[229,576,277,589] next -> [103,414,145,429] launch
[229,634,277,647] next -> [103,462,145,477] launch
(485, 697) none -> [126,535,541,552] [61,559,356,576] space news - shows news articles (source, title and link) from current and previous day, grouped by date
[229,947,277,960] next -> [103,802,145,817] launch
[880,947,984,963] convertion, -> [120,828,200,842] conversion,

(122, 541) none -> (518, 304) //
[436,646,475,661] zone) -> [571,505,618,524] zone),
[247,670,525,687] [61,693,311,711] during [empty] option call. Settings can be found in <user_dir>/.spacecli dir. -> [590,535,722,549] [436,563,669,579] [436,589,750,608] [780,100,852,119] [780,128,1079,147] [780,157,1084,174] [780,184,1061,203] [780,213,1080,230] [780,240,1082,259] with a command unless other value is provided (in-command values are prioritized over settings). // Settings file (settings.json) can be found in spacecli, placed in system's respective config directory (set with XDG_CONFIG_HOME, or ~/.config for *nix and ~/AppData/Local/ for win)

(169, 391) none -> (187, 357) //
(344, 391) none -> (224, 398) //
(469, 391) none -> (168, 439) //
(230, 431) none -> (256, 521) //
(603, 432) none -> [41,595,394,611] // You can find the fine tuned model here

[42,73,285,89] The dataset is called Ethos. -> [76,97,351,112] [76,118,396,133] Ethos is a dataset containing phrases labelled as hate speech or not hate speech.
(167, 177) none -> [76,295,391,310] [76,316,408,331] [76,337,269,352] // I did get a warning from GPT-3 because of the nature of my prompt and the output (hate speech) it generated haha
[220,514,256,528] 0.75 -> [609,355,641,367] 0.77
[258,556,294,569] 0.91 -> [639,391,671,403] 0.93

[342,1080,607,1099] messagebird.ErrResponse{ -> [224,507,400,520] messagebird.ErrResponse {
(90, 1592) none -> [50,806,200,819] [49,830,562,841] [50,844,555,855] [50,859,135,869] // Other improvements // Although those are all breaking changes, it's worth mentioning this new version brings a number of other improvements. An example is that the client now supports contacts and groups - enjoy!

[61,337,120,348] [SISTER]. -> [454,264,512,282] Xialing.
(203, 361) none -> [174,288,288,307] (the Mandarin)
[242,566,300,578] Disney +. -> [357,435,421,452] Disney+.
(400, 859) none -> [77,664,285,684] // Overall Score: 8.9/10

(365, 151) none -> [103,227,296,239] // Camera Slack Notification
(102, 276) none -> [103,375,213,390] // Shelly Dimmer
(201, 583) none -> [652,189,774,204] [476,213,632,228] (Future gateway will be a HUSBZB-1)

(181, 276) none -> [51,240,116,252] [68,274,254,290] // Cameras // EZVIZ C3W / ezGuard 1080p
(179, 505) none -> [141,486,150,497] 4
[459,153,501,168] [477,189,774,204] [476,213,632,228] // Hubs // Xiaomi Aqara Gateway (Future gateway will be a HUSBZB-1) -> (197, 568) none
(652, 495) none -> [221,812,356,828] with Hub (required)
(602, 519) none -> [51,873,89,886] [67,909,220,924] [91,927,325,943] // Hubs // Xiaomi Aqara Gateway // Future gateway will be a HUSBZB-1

━━━━━━━━━━━━━━━━

**Problem statement**
Repeat exactly, and only, the lines from the line with "(169, 391) none -> (187, 357) //" through the end of the listing above, both ends included.

**Answer to the exercise**
(169, 391) none -> (187, 357) //
(344, 391) none -> (224, 398) //
(469, 391) none -> (168, 439) //
(230, 431) none -> (256, 521) //
(603, 432) none -> [41,595,394,611] // You can find the fine tuned model here

[42,73,285,89] The dataset is called Ethos. -> [76,97,351,112] [76,118,396,133] Ethos is a dataset containing phrases labelled as hate speech or not hate speech.
(167, 177) none -> [76,295,391,310] [76,316,408,331] [76,337,269,352] // I did get a warning from GPT-3 because of the nature of my prompt and the output (hate speech) it generated haha
[220,514,256,528] 0.75 -> [609,355,641,367] 0.77
[258,556,294,569] 0.91 -> [639,391,671,403] 0.93

[342,1080,607,1099] messagebird.ErrResponse{ -> [224,507,400,520] messagebird.ErrResponse {
(90, 1592) none -> [50,806,200,819] [49,830,562,841] [50,844,555,855] [50,859,135,869] // Other improvements // Although those are all breaking changes, it's worth mentioning this new version brings a number of other improvements. An example is that the client now supports contacts and groups - enjoy!

[61,337,120,348] [SISTER]. -> [454,264,512,282] Xialing.
(203, 361) none -> [174,288,288,307] (the Mandarin)
[242,566,300,578] Disney +. -> [357,435,421,452] Disney+.
(400, 859) none -> [77,664,285,684] // Overall Score: 8.9/10

(365, 151) none -> [103,227,296,239] // Camera Slack Notification
(102, 276) none -> [103,375,213,390] // Shelly Dimmer
(201, 583) none -> [652,189,774,204] [476,213,632,228] (Future gateway will be a HUSBZB-1)

(181, 276) none -> [51,240,116,252] [68,274,254,290] // Cameras // EZVIZ C3W / ezGuard 1080p
(179, 505) none -> [141,486,150,497] 4
[459,153,501,168] [477,189,774,204] [476,213,632,228] // Hubs // Xiaomi Aqara Gateway (Future gateway will be a HUSBZB-1) -> (197, 568) none
(652, 495) none -> [221,812,356,828] with Hub (required)
(602, 519) none -> [51,873,89,886] [67,909,220,924] [91,927,325,943] // Hubs // Xiaomi Aqara Gateway // Future gateway will be a HUSBZB-1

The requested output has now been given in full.